Problem
Give the number of lines in the data that hold the string "pointer". Nothing else is needed.

Front-end code change data
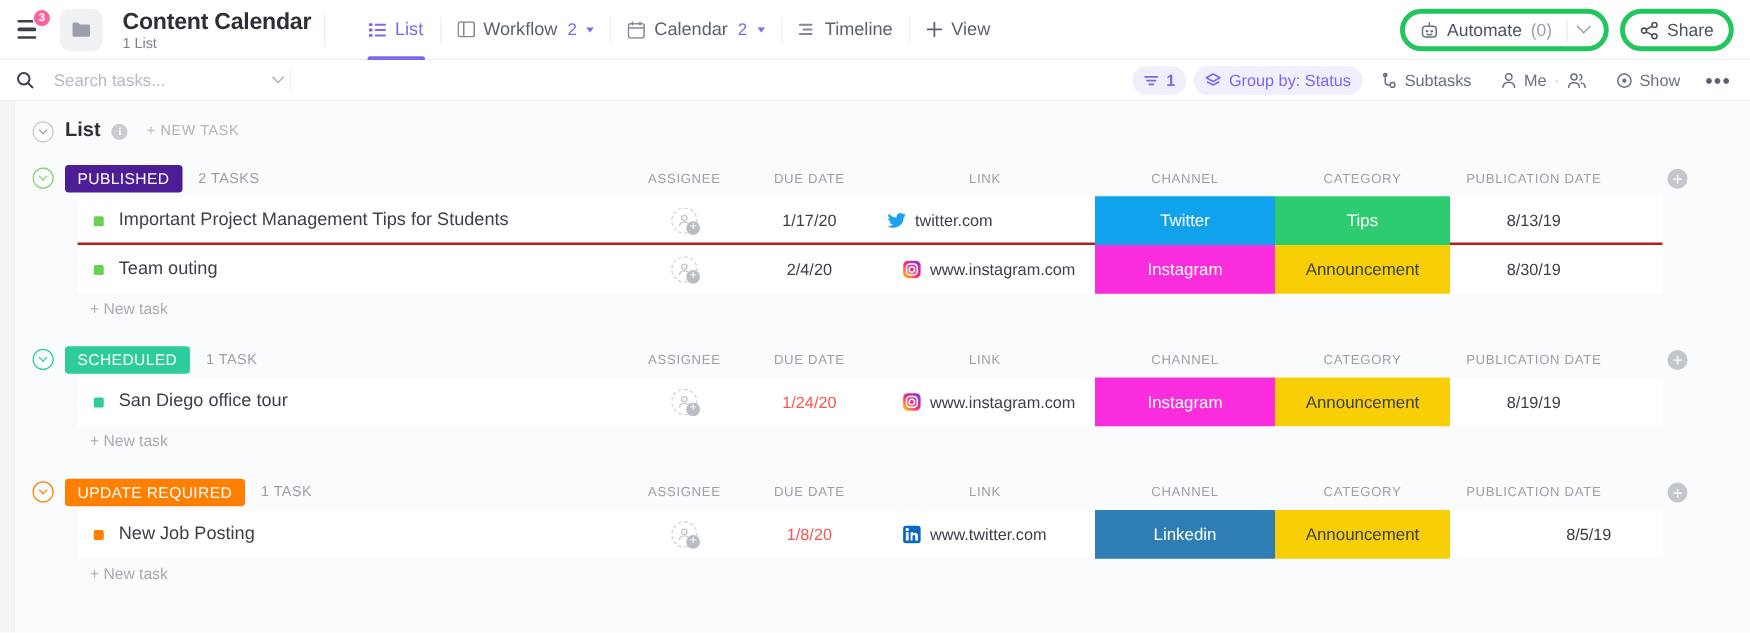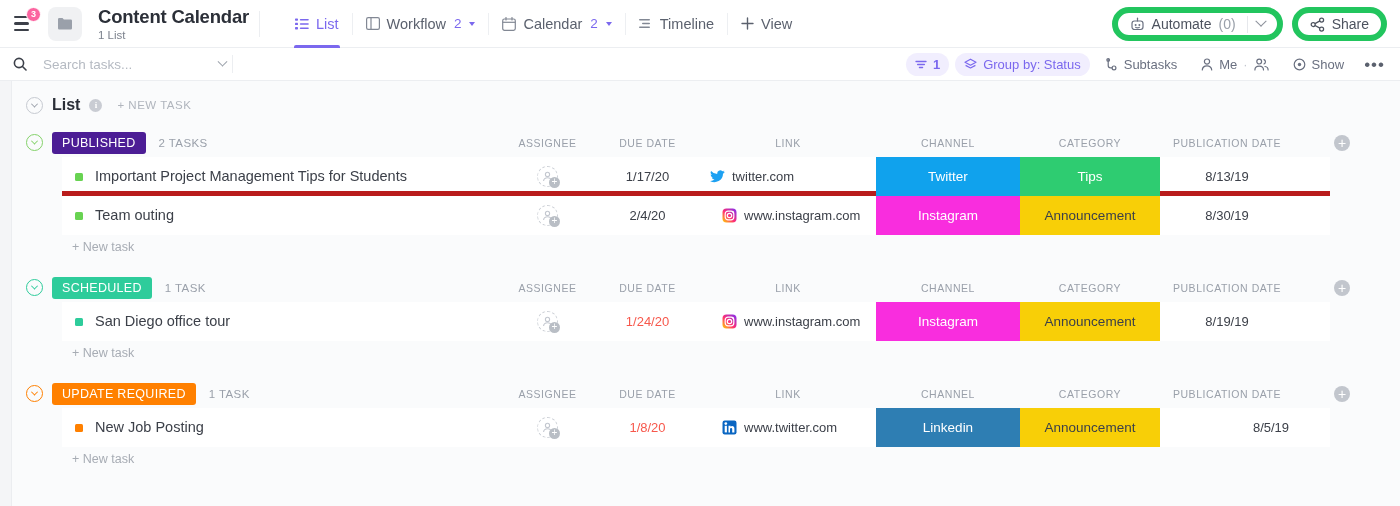--- a/index.html
+++ b/index.html
@@ -65,21 +65,21 @@
     height: 2.5px; background: #7b68ee; border-radius: 2px 2px 0 0;
   }
   .viewtab .cnt { color: #7b68ee; font-size: 13.5px; margin-left: 1px;}
   .caret { width: 0; height: 0; border-left: 3.5px solid transparent; border-right: 3.5px solid transparent; border-top: 4.5px solid #7b68ee; margin-left: 1px; }
   .tabdiv { width: 1px; height: 22px; background: #edeff2; }
 
   .topright { position: absolute; right: 13px; top: 0; height: 48px; display: flex; align-items: center; gap: 9px; }
   .pillbtn {
     display: flex; align-items: center; gap: 7px;
     height: 34px; padding: 0 12px;
-    border: 6px solid #22c55e; border-radius: 18px;
+    border: 4px solid #22c55e; border-radius: 18px;
     font-size: 14px; color: #4c525e; background: #fff; cursor: pointer;
   }
   .pillbtn .muted { color: #9aa0aa; }
   .pill-div { width: 1px; height: 17px; background: #e6e8ec; margin: 0 2px 0 4px; }
   .chev { width: 8px; height: 8px; border-right: 1.6px solid #8c919b; border-bottom: 1.6px solid #8c919b; transform: rotate(45deg) translate(-2px,-2px); }
 
   
   .toolbar {
     height: 33px; width: 1400px;
     display: flex; align-items: center;
@@ -150,21 +150,21 @@
     font-size: 10.5px; color: #9aa0aa; letter-spacing: 0.55px;
   }
   .addcol {
     position: absolute; top: 7px; left: 1334px;
     width: 16px; height: 16px; border-radius: 50%; background: #c2c6cd;
     display: flex; align-items: center; justify-content: center;
     color: #fff; font-size: 14px; line-height: 12px; pointer-events: auto; cursor: pointer;
   }
 
   .rows { background: #fff; margin-left: 62px; width: 1268px; }
-  .trow { height: 39px; position: relative; border-bottom: 5px solid #b91c1c; }
+  .trow { height: 39px; position: relative; border-bottom: 2px solid #b91c1c; }
   .trow:last-child { border-bottom: none; }
   .tsq { position: absolute; left: 13px; top: 16px; width: 8px; height: 8px; border-radius: 1.5px; }
   .tname { position: absolute; left: 33px; top: 11px; font-size: 14.5px; color: #3c4049; }
 
   .cell { position: absolute; top: 0; height: 39px; display: flex; align-items: center; justify-content: center; font-size: 13px; color: #3c4049; }
   .cell.tag { color: #fff; font-size: 13.5px; }
   .cell.tag.dark { color: #3c4049; }
   .cell.date { font-size: 13px; }
   .cell.overdue { color: #f7584c; }
   .cell.link { justify-content: flex-start; gap: 7px; font-size: 13px; color: #3c4049; }

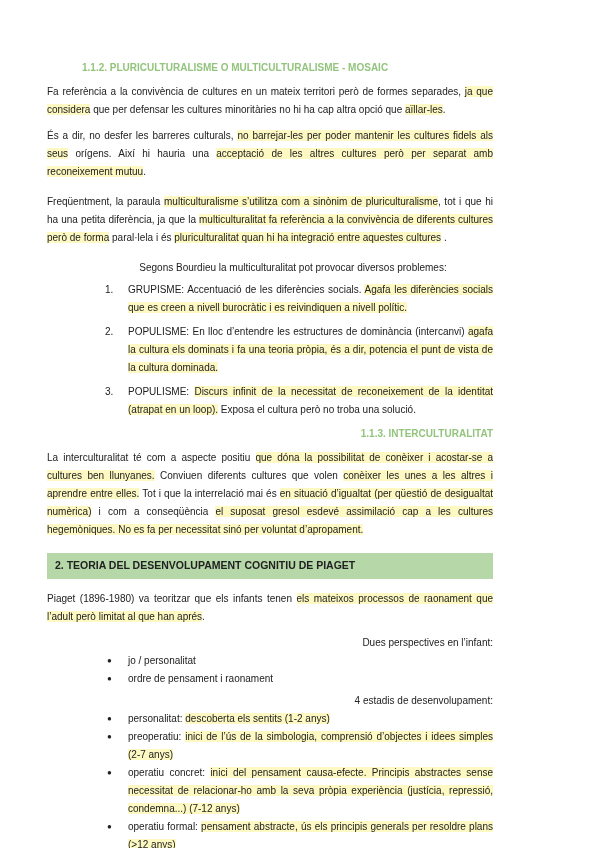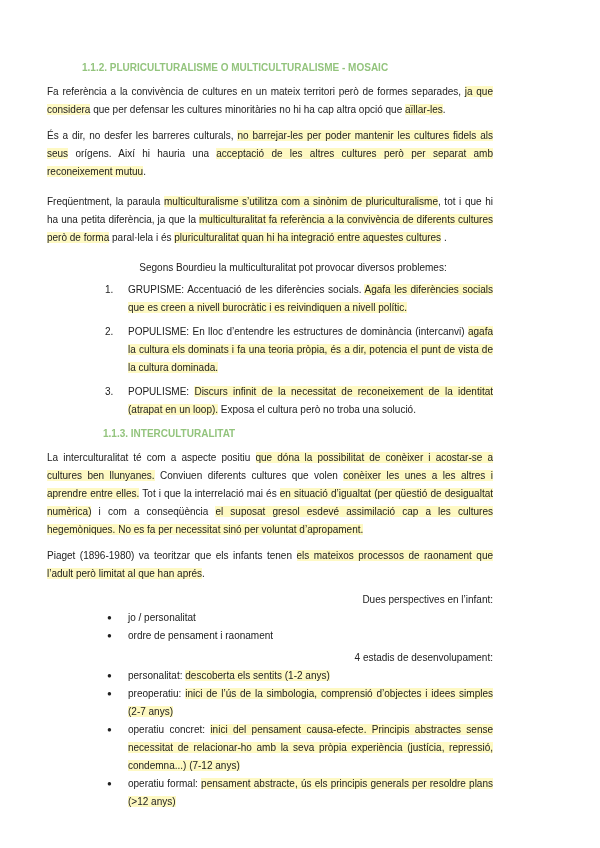--- a/index.html
+++ b/index.html
@@ -21,21 +21,21 @@
   }
   .heading-green {
     color: #93c47d;
     font-weight: 700;
     font-size: 10px;
     line-height: 13px;
     margin: 0 0 9px 0;
   }
   .heading-green.gap-before { margin-top: 8px; }
   .indent-md { margin-left: 35px; }
-  .indent-lg { margin-left: 56px; }
+  .indent-lg { margin-left: 56px; text-align: right; }
   .para {
     font-size: 10px;
     line-height: 18px;
     text-align: justify;
     margin: 0 0 8px 0;
   }
   .para.wide-gap { margin-bottom: 12px; }
   .para.label { text-align: right; margin-bottom: 0; }
   .subheading {
     font-weight: 700;
@@ -94,20 +94,21 @@
     <p class="para wide-gap"><span>És a dir, no desfer les barreres culturals, </span><span class="hl">no barrejar-les per poder mantenir les cultures fidels als seus</span><span> orígens. Així hi hauria una </span><span class="hl">acceptació de les altres cultures però per separat amb reconeixement mutuu</span><span>.</span></p>
     <p class="para wide-gap"><span>Freqüentment, la paraula </span><span class="hl">multiculturalisme s’utilitza com a sinònim de pluriculturalisme</span><span>, tot i que hi ha una petita diferència, ja que la </span><span class="hl">multiculturalitat fa referència a la convivència de diferents cultures però de forma</span><span> paral·lela i és </span><span class="hl">pluriculturalitat quan hi ha integració entre aquestes cultures</span><span> .</span></p>
     <p class="para intro"><span>Segons Bourdieu la multiculturalitat pot provocar diversos problemes:</span></p>
     <div class="olist">
       <div class="item"><span class="marker">1.</span><span class="b">GRUPISME</span><span>: Accentuació de les diferències socials. </span><span class="hl">Agafa les diferències socials que es creen a nivell burocràtic i es reivindiquen a nivell polític.</span></div>
       <div class="item"><span class="marker">2.</span><span class="b">POPULISME</span><span>: En lloc d’entendre les estructures de dominància (intercanvi) </span><span class="hl">agafa la cultura els dominats i fa una teoria pròpia, és a dir, potencia el punt de vista de la cultura dominada.</span></div>
       <div class="item"><span class="marker">3.</span><span class="b">POPULISME</span><span>: </span><span class="hl">Discurs infinit de la necessitat de reconeixement de la identitat (atrapat en un loop).</span><span> Exposa el cultura però no troba una solució.</span></div>
     </div>
     <div class="heading-green indent-lg gap-before">1.1.3. INTERCULTURALITAT</div>
     <p class="para"><span>La interculturalitat té com a aspecte positiu </span><span class="hl">que dóna la possibilitat de conèixer i acostar-se a cultures ben llunyanes.</span><span> Conviuen diferents cultures que volen </span><span class="hl">conèixer les unes a les altres i aprendre entre elles.</span><span> Tot i que la interrelació mai és </span><span class="hl">en situació d’igualtat (per qüestió de desigualtat numèrica)</span><span> i com a conseqüència </span><span class="hl">el suposat gresol esdevé assimilació cap a les cultures hegemòniques. No es fa per necessitat sinó per voluntat d’apropament.</span></p>
+    <div class="banner">2. TEORIA DEL DESENVOLUPAMENT COGNITIU DE PIAGET</div>
     <p class="para"><span>Piaget (1896-1980) va teoritzar que els infants tenen </span><span class="hl">els mateixos processos de raonament que l’adult però limitat al que han aprés</span><span>.</span></p>
     <p class="para label"><span>Dues perspectives en l’infant:</span></p>
     <div class="ulist">
       <div class="item"><span class="marker">●</span><span>jo / personalitat</span></div>
       <div class="item"><span class="marker">●</span><span>ordre de pensament i raonament</span></div>
     </div>
     <p class="para label"><span>4 estadis de desenvolupament:</span></p>
     <div class="ulist">
       <div class="item"><span class="marker">●</span><span class="b">personalitat</span><span>: </span><span class="hl">descoberta els sentits (1-2 anys)</span></div>
       <div class="item"><span class="marker">●</span><span class="b">preoperatiu</span><span>: </span><span class="hl">inici de l’ús de la simbologia, comprensió d’objectes i idees simples (2-7 anys)</span></div>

Output below
2